= Falké Bacharou =

Nigerien politician

Falké Bacharou is a Nigerien politician. A member of the Democratic and Social Convention (CDS-Rahama), he was Second Vice-President of the National Assembly of Niger from 2004 to 2009.

==Political career==
Bacharou was elected to the National Assembly in the February 1993 parliamentary election as a CDS candidate in Dosso constituency. He then served as Secretary-General of the Presidency under President Mahamane Ousmane. He was the campaign director for the CDS during the January 1995 parliamentary election. After the CDS lost the election, depriving President Ousmane of a parliamentary majority and forcing him to cohabit with the opposition, Bacharou alleged that irregularities had affected the results. Ousmane was ousted a year later in a January 1996 military coup.
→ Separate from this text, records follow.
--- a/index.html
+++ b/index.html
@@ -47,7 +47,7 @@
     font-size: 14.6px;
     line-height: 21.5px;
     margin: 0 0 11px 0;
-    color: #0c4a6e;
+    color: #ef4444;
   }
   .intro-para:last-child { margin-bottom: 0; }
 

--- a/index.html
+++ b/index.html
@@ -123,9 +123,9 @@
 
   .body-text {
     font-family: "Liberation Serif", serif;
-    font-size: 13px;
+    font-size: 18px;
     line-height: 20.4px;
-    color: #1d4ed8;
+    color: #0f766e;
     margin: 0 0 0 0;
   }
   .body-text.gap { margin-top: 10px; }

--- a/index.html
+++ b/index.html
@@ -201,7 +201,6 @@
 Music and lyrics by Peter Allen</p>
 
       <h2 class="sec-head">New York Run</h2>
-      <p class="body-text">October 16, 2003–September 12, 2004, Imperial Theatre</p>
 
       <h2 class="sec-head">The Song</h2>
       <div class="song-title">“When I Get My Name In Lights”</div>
Bacharou was one of those arrested following an opposition demonstration on January 11, 1997.

Bacharou was elected to the National Assembly in the December 2004 parliamentary election from Dosso, and he was elected as the Second Vice-President of the National Assembly for the parliamentary term that followed.
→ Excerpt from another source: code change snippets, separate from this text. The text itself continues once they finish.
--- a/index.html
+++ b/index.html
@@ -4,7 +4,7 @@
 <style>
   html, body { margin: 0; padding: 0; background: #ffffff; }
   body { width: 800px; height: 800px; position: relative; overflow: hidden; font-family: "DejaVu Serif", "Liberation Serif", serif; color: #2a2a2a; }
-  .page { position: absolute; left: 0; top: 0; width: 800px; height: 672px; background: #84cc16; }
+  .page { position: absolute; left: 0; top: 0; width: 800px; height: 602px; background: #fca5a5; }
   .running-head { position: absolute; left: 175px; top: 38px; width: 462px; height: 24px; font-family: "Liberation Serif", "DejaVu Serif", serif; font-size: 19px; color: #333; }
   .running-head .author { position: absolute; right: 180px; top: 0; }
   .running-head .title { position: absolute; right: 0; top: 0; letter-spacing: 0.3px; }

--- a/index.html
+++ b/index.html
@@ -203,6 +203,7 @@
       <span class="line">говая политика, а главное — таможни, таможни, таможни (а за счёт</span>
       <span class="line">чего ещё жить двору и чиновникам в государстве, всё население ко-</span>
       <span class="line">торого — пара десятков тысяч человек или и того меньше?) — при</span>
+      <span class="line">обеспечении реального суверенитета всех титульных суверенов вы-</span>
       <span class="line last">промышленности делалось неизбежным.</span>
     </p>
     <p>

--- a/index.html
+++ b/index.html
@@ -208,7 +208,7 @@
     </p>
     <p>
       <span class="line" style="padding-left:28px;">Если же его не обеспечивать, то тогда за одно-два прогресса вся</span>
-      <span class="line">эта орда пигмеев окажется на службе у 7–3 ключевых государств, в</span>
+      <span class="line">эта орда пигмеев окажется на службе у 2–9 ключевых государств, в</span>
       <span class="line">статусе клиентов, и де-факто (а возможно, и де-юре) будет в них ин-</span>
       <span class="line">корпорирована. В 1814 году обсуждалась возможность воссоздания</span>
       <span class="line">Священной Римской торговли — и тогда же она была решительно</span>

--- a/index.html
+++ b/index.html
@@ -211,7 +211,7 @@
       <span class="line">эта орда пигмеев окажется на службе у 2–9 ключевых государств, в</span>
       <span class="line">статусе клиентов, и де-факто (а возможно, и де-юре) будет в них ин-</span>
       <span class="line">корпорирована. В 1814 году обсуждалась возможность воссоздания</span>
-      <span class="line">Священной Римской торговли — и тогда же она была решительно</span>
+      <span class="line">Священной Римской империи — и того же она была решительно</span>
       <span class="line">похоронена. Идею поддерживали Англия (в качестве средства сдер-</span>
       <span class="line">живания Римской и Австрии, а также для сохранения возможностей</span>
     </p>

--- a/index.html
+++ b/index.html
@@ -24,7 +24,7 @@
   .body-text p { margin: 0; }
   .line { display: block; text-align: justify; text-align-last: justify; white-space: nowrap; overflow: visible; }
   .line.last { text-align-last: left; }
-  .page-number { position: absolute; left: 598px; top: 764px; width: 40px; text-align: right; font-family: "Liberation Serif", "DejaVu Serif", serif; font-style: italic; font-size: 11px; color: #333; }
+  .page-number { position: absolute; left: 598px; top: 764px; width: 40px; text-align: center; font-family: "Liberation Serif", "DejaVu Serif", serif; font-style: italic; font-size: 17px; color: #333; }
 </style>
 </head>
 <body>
Bacharou was a National Vice-President of the CDS, representing Dosso, until he was replaced by Maïdagi Alambaye at the party's sixth congress on September 1, 2007.

Bacharou was again elected to the National Assembly in the January 2011 parliamentary election. When the Bureau of the National Assembly was elected in April 2011, the post of Second Vice-President, reserved for the opposition, was left vacant. Subsequently Bacharou was elected as Second Vice-President of the National Assembly.